Uren later, het was inmiddels nacht, arriveerden de schepen van de Deense kustwacht, die een RIB te water lieten. Eén voor één zijn we vanuit de sloep in het water gesprongen, ik als laatste, en werden we in de RIB gehesen en naar het reddingsschip gebracht. Het eerste wat we deden? Naar huis bellen en vertellen dat we het hadden overleefd. Het had ook anders kunnen aflopen, dat realiseer ik me maar al te goed.

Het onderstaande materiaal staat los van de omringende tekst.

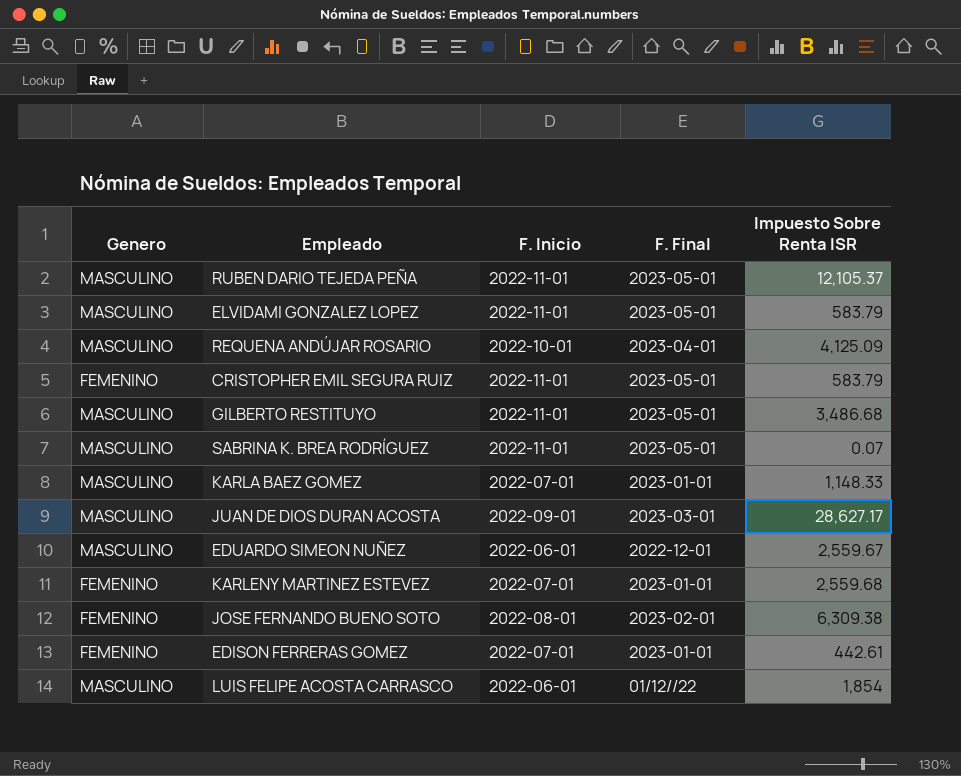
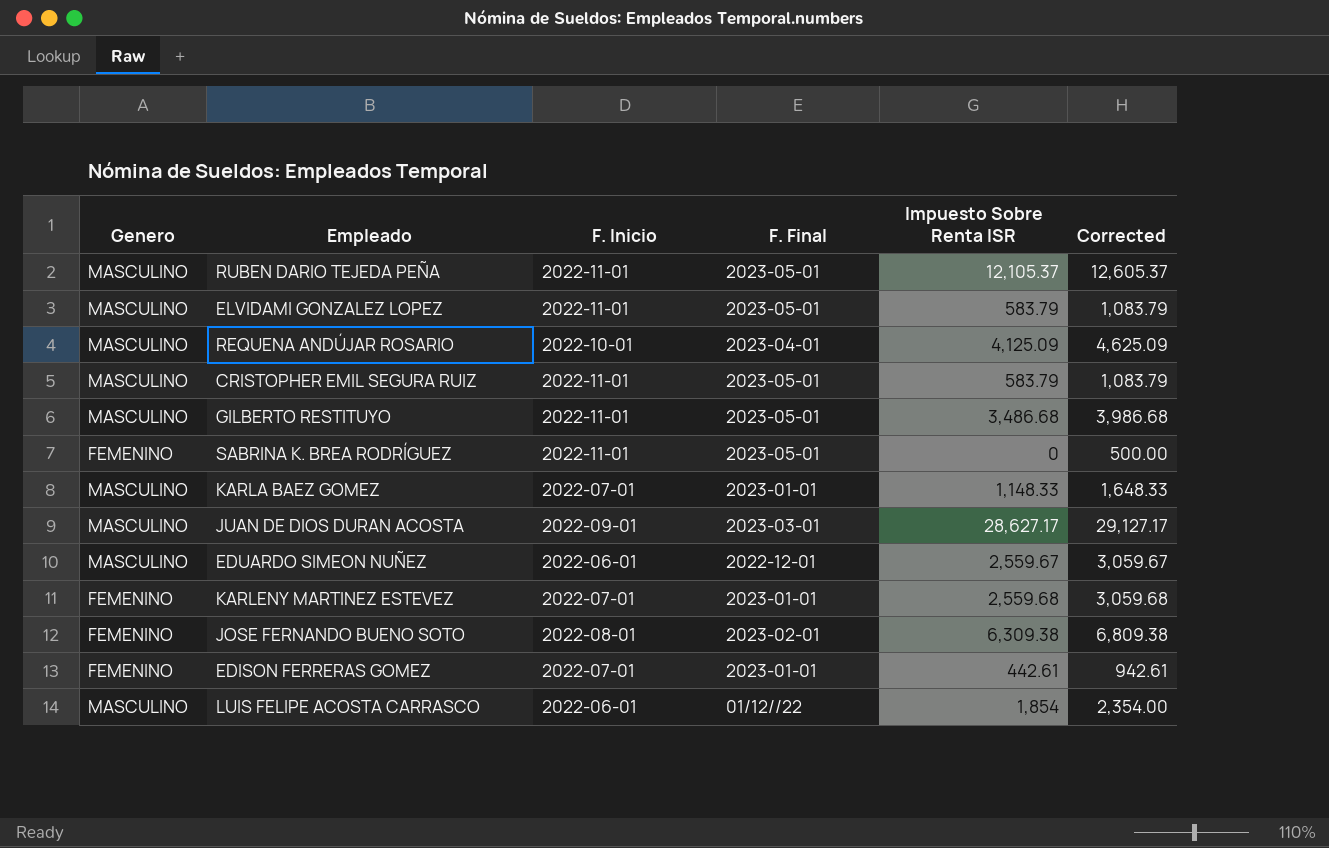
column Corrected | formula: none -> [Impuesto Sobre Renta ISR] + 500
CRISTOPHER EMIL SEGURA RUIZ | Genero: FEMENINO -> MASCULINO
SABRINA K. BREA RODRÍGUEZ | Genero: MASCULINO -> FEMENINO
SABRINA K. BREA RODRÍGUEZ | Impuesto Sobre Renta ISR: 0.07 -> 0

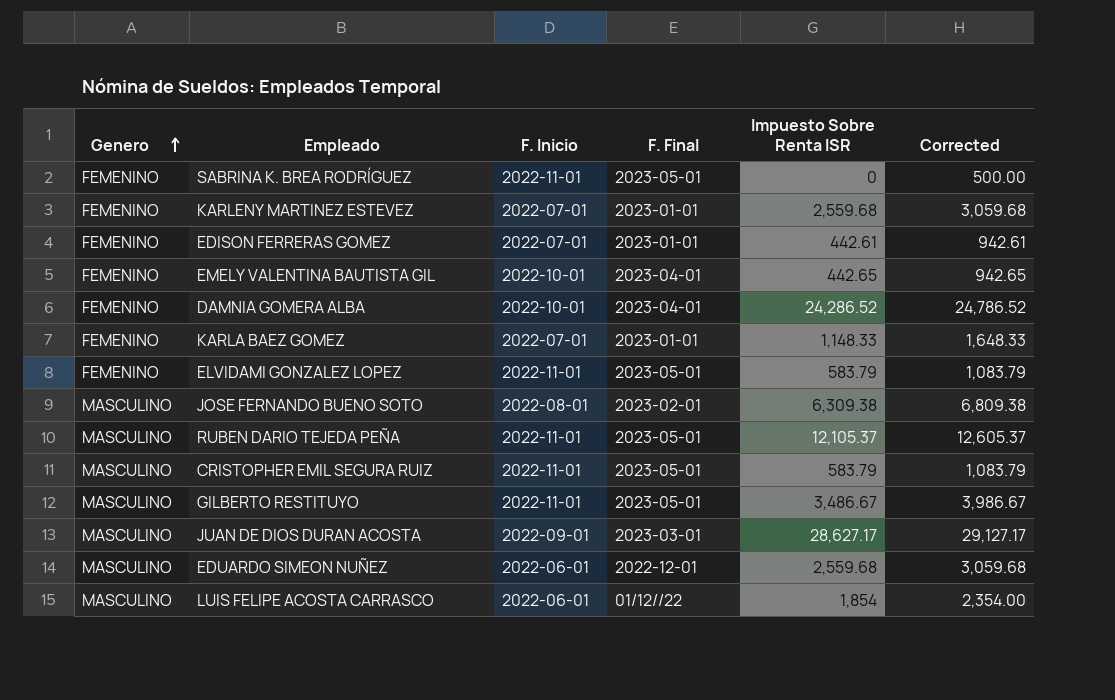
row order: none -> Genero ascending
row REQUENA ANDÚJAR ROSARIO: MASCULINO | 2022-10-01 | 2023-04-01 | 4,125.09 | 4,625.09 -> none
row EMELY VALENTINA BAUTISTA GIL: none -> FEMENINO | 2022-10-01 | 2023-04-01 | 442.65 | 942.65
row DAMNIA GOMERA ALBA: none -> FEMENINO | 2022-10-01 | 2023-04-01 | 24,286.52 | 24,786.52
KARLA BAEZ GOMEZ | Genero: MASCULINO -> FEMENINO
ELVIDAMI GONZALEZ LOPEZ | Genero: MASCULINO -> FEMENINO
JOSE FERNANDO BUENO SOTO | Genero: FEMENINO -> MASCULINO
GILBERTO RESTITUYO | Impuesto Sobre Renta ISR: 3,486.68 -> 3,486.67
GILBERTO RESTITUYO | Corrected: 3,986.68 -> 3,986.67
EDUARDO SIMEON NUÑEZ | Impuesto Sobre Renta ISR: 2,559.67 -> 2,559.68
EDUARDO SIMEON NUÑEZ | Corrected: 3,059.67 -> 3,059.68

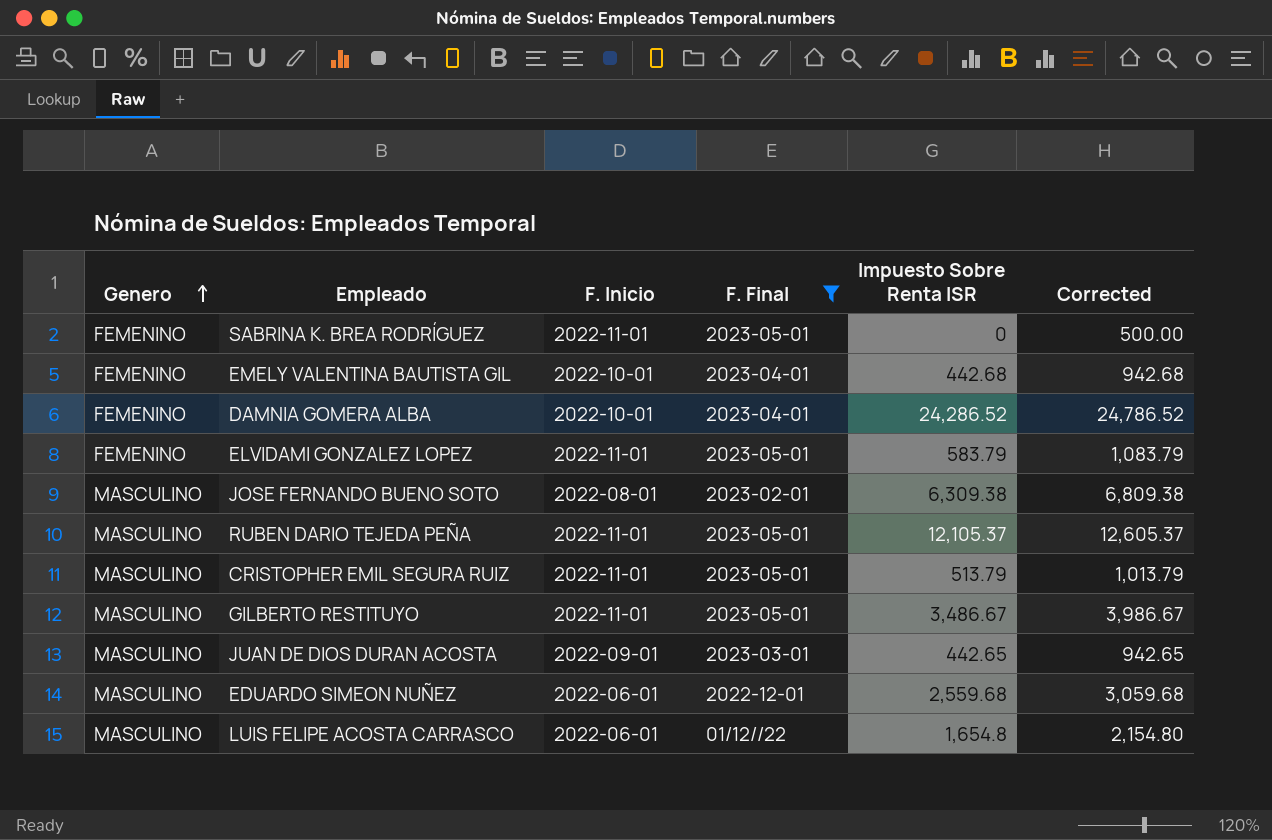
filter: none -> F. Final != 2023-01-01
EMELY VALENTINA BAUTISTA GIL | Impuesto Sobre Renta ISR: 442.65 -> 442.68
EMELY VALENTINA BAUTISTA GIL | Corrected: 942.65 -> 942.68
CRISTOPHER EMIL SEGURA RUIZ | Impuesto Sobre Renta ISR: 583.79 -> 513.79
CRISTOPHER EMIL SEGURA RUIZ | Corrected: 1,083.79 -> 1,013.79
JUAN DE DIOS DURAN ACOSTA | Impuesto Sobre Renta ISR: 28,627.17 -> 442.65
JUAN DE DIOS DURAN ACOSTA | Corrected: 29,127.17 -> 942.65
LUIS FELIPE ACOSTA CARRASCO | Impuesto Sobre Renta ISR: 1,854 -> 1,654.8
LUIS FELIPE ACOSTA CARRASCO | Corrected: 2,354.00 -> 2,154.80

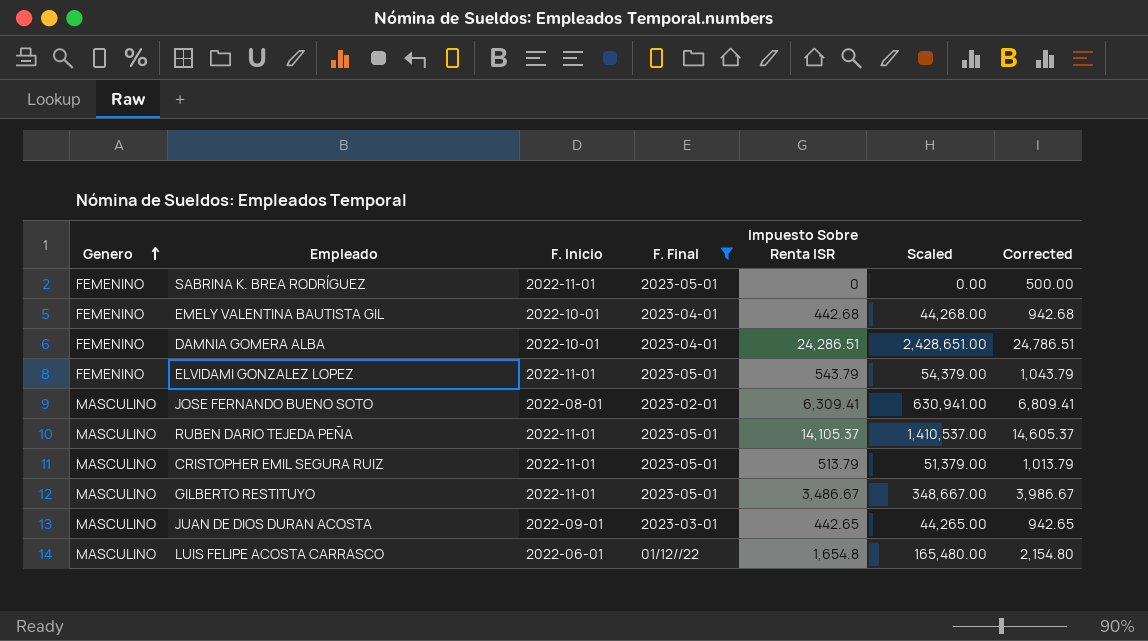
column Scaled | formula: none -> [Impuesto Sobre Renta ISR] * 100
row EDUARDO SIMEON NUÑEZ: MASCULINO | 2022-06-01 | 2022-12-01 | 2,559.68 | 3,059.68 -> none
DAMNIA GOMERA ALBA | Impuesto Sobre Renta ISR: 24,286.52 -> 24,286.51
DAMNIA GOMERA ALBA | Corrected: 24,786.52 -> 24,786.51
ELVIDAMI GONZALEZ LOPEZ | Impuesto Sobre Renta ISR: 583.79 -> 543.79
ELVIDAMI GONZALEZ LOPEZ | Corrected: 1,083.79 -> 1,043.79
JOSE FERNANDO BUENO SOTO | Impuesto Sobre Renta ISR: 6,309.38 -> 6,309.41
JOSE FERNANDO BUENO SOTO | Corrected: 6,809.38 -> 6,809.41
RUBEN DARIO TEJEDA PEÑA | Impuesto Sobre Renta ISR: 12,105.37 -> 14,105.37
RUBEN DARIO TEJEDA PEÑA | Corrected: 12,605.37 -> 14,605.37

Goede communicatie Het feit dat we deze ramp hebben overleefd, heeft ten eerste te maken met het team: we kenden elkaar en elkaars kwaliteiten goed. Daarnaast is het belangrijk dat je elkaar helpt in zo’n situatie en elkaar niet alleen laat. Goed zeemanschap is van groot belang: kennis van het schip en van de lading. En, misschien wel het allerbelangrijkst: goede communicatie. Ik ben de kapitein, dus ik ben eindverantwoordelijk, maar ik had mijn bemanning heel hard nodig. Dus ik moest duidelijk laten weten wat het plan was en zelf rustig blijven en mijn mensen motiveren. Het was crisis op crisis, maar ik vond het belangrijk om niet in paniek te raken, daar heeft niemand iets aan. Lukte er iets niet, dan bedacht ik een nieuw plan. Ik ging door tot het bittere eind. Ook al wist ik dat er met iedere tegenslag een stukje werd afgesnoept van onze kans om te overleven.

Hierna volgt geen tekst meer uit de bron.